Background information
- Born: Thomas Joseph Leadon September 16, 1952 Rosemount, Minnesota, U.S.
- Origin: United States
- Died: March 22, 2023 (aged 70)
- Genres: Rock
- Occupation: Guitarist
- Instrument: Guitar
- Formerly of: Mudcrutch

= Tom Leadon =

American musician (1952–2023)

Thomas Joseph Leadon (/ˈlɛdən/ LED-ən; September 16, 1952 – March 22, 2023) was an American musician. He was one of the founding members of Tom Petty's original band, Mudcrutch, and remained its guitarist following its revival in 2007. He was the brother of Bernie Leadon, the former banjoist and guitarist of the Eagles.

==Biography==
In high school, Leadon was a member of the Epics in Gainesville, Florida, where he met Petty. Leadon was the lead guitarist and Petty played bass. Soon after forming Mudcrutch, with Randall Marsh on drums, the group added a second lead guitarist, Mike Campbell. Leadon and Campbell shared lead guitar solos during Mudcrutch's live shows in and around Gainesville, and also on their recording of "Up in Mississippi".

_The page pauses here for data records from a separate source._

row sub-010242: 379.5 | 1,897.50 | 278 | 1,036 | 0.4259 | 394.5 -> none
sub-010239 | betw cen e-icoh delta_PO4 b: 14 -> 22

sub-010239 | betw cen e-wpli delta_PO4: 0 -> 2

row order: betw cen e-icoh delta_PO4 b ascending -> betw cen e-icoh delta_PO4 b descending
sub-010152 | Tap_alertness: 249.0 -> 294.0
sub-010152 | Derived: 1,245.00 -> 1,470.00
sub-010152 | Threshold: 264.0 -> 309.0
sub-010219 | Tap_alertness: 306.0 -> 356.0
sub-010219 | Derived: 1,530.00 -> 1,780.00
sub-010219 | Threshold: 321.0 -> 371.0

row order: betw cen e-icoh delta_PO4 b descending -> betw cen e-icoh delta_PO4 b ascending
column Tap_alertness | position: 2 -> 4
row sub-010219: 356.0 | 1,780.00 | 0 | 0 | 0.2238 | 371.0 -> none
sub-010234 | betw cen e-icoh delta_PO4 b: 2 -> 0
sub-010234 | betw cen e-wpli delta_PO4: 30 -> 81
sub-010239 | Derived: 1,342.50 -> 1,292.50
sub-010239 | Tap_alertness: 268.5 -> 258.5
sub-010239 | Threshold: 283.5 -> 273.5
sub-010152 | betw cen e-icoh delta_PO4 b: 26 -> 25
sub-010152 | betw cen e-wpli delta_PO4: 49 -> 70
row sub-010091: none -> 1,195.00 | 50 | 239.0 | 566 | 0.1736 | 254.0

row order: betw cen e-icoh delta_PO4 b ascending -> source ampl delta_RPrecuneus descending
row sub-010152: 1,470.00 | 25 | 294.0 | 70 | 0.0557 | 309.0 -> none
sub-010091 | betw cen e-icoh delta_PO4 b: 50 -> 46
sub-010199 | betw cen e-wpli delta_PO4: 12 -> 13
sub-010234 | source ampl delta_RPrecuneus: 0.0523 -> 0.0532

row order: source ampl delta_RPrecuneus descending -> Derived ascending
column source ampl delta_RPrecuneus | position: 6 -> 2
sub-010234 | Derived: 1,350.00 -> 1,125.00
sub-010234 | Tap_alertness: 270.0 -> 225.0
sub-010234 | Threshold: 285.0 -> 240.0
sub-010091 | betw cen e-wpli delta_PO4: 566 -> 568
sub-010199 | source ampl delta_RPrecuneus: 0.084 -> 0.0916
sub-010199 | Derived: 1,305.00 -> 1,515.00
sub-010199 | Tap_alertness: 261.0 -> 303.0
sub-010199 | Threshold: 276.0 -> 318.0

Leadon left Mudcrutch in 1972 and moved to Los Angeles, following in the footsteps of his older brother Bernie, who had recently formed the Eagles with Randy Meisner, Glenn Frey, and Don Henley. Leadon also played bass in Linda Ronstadt's band, and in 1976 joined the country-rock band Silver, which had a top 40 hit the same year with "Wham-Bam".

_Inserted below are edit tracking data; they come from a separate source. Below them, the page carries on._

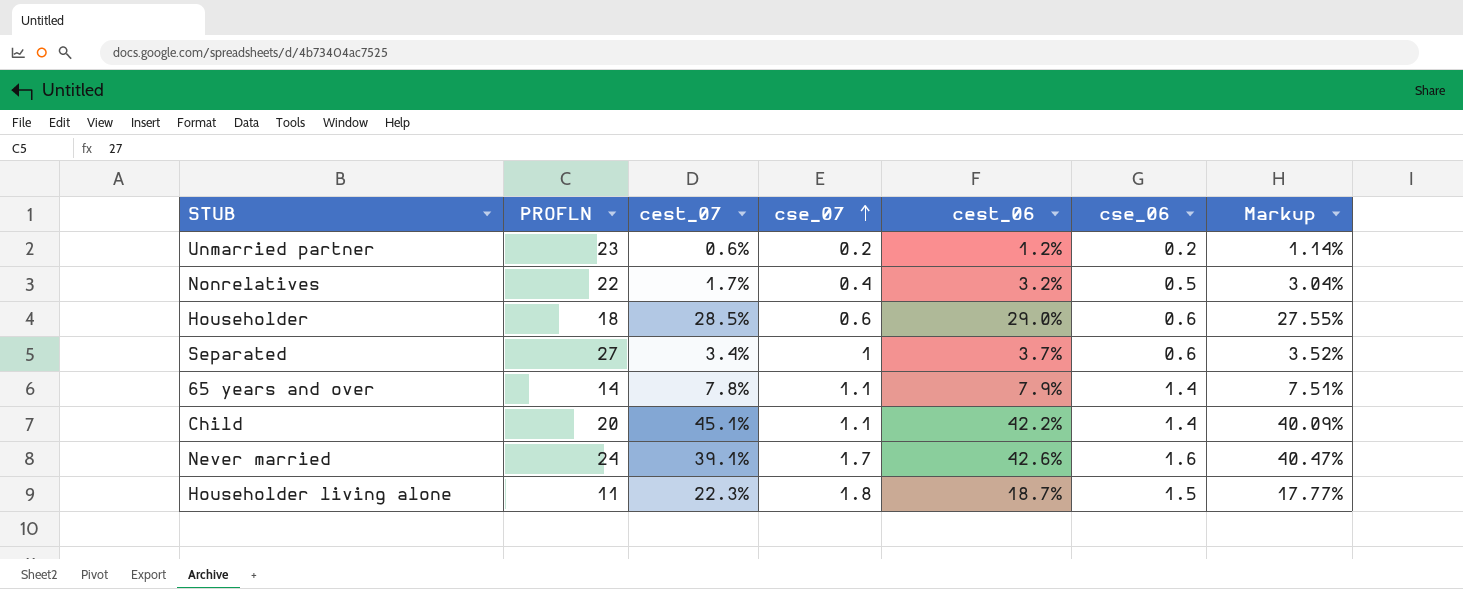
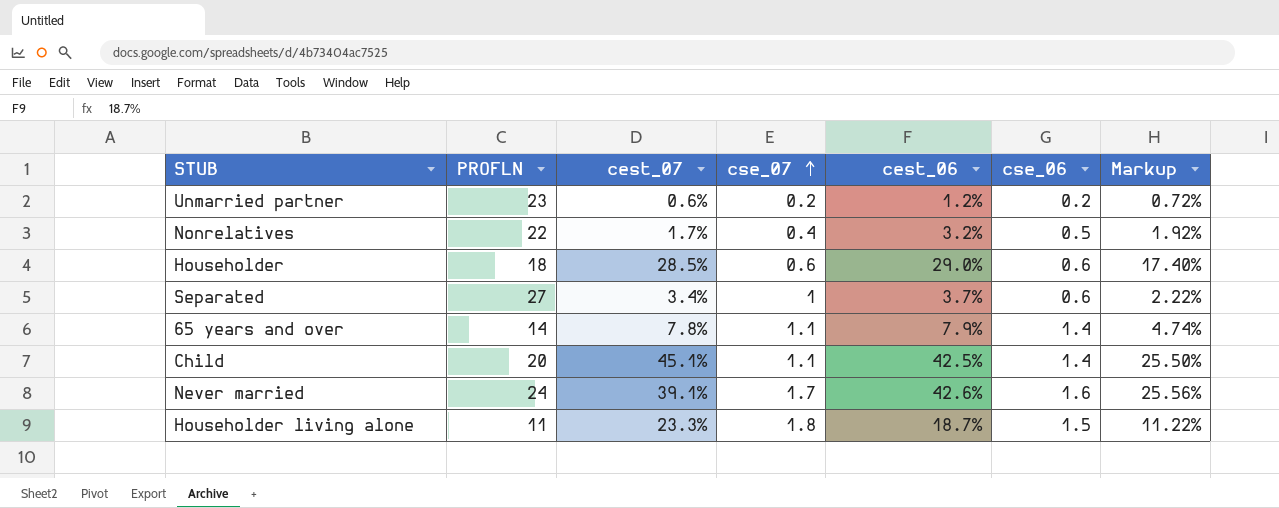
column Markup | formula: [cest_06] * 0.95 -> [cest_06] * 0.6
Child | cest_06: 42.2% -> 42.5%
Householder living alone | cest_07: 22.3% -> 23.3%

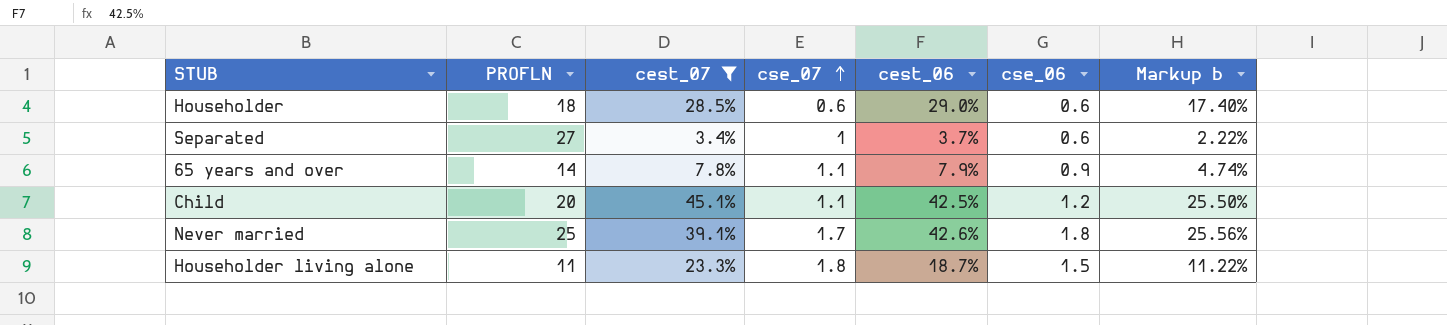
filter: none -> cest_07 >= 3.4%
column name: Markup -> Markup b
65 years and over | cse_06: 1.4 -> 0.9
Child | cse_06: 1.4 -> 1.2
Never married | PROFLN: 24 -> 25
Never married | cse_06: 1.6 -> 1.8

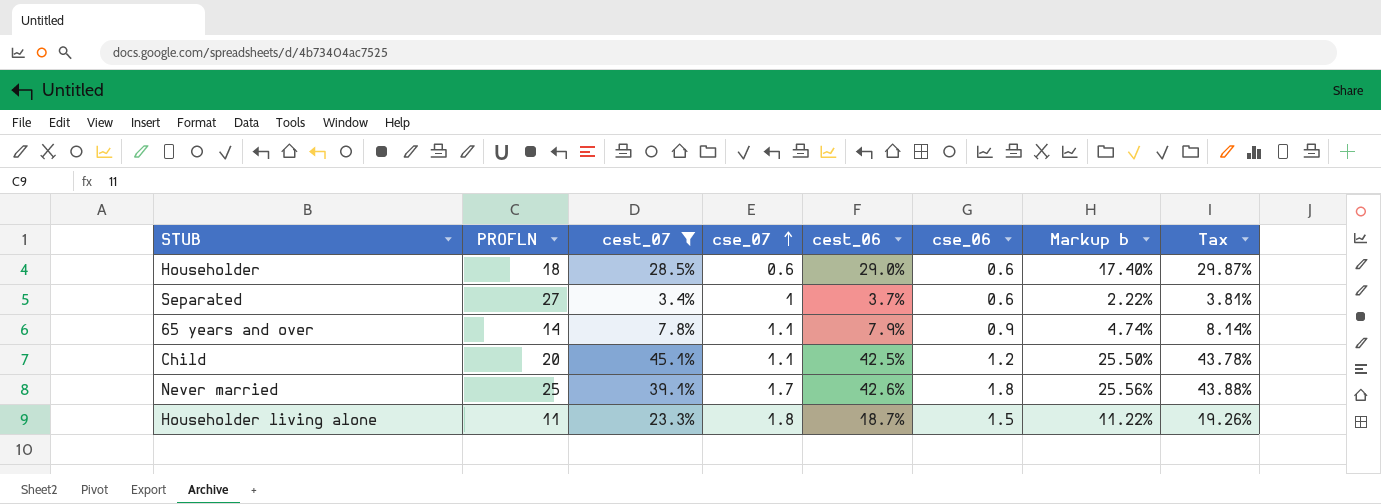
column Tax | formula: none -> [cest_06] * 1.03

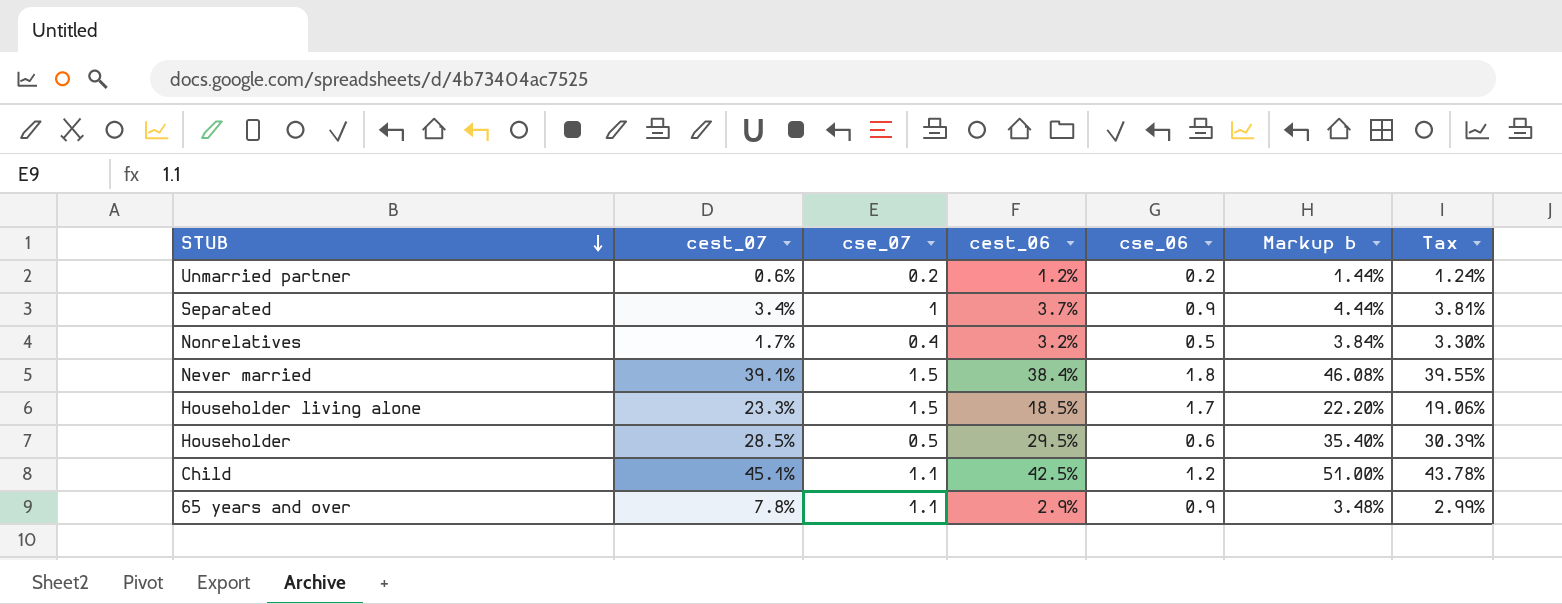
filter: cest_07 >= 3.4% -> none
row order: cse_07 ascending -> STUB descending
column PROFLN | position: 2 -> none
column Markup b | formula: [cest_06] * 0.6 -> [cest_06] * 1.2
Separated | cse_06: 0.6 -> 0.9
Never married | cse_07: 1.7 -> 1.5
Never married | cest_06: 42.6% -> 38.4%
Never married | Tax: 43.88% -> 39.55%
Householder living alone | cse_07: 1.8 -> 1.5
Householder living alone | cest_06: 18.7% -> 18.5%
Householder living alone | cse_06: 1.5 -> 1.7
Householder living alone | Tax: 19.26% -> 19.06%
Householder | cse_07: 0.6 -> 0.5
Householder | cest_06: 29.0% -> 29.5%
Householder | Tax: 29.87% -> 30.39%
65 years and over | cest_06: 7.9% -> 2.9%
65 years and over | Tax: 8.14% -> 2.99%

In 1975, the Eagles recorded one of Leadon's original songs, "Hollywood Waltz", and released it on their One of These Nights LP. The final version of the song is credited to Tom Leadon, Bernie Leadon, Frey, and Henley. Later that year Buck Owens released his own version.

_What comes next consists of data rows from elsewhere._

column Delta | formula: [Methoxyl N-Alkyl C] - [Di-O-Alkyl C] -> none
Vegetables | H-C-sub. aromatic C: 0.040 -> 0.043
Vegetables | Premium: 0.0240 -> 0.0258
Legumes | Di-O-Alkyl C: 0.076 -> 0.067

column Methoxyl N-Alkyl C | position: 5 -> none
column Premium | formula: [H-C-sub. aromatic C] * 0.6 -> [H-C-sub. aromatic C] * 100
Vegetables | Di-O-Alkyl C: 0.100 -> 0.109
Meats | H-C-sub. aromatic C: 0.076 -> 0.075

Leadon later became a guitar teacher in Nashville.

In 2007, Petty reformed Mudcrutch, which had broken up in 1975. The band recorded a self-titled debut album in 2008. Recording personnel included original band members: Petty, Leadon, Mike Campbell, and Randall Marsh. Also in this version of Mudcrutch was Benmont Tench, who had been originally brought into the band when Leadon left in 1972. The band went on to continue being intermittently active with touring, and recording a live album and a follow-up to their debut with Mudcrutch 2, in 2016. Petty died in 2017, bringing Mudcrutch's operations to a close.

In a biography, Conversations with Tom Petty, Petty credits Leadon with inspiring him to move to L.A. to try to make it as a musician.

Leadon died on March 22, 2023, at the age of 70.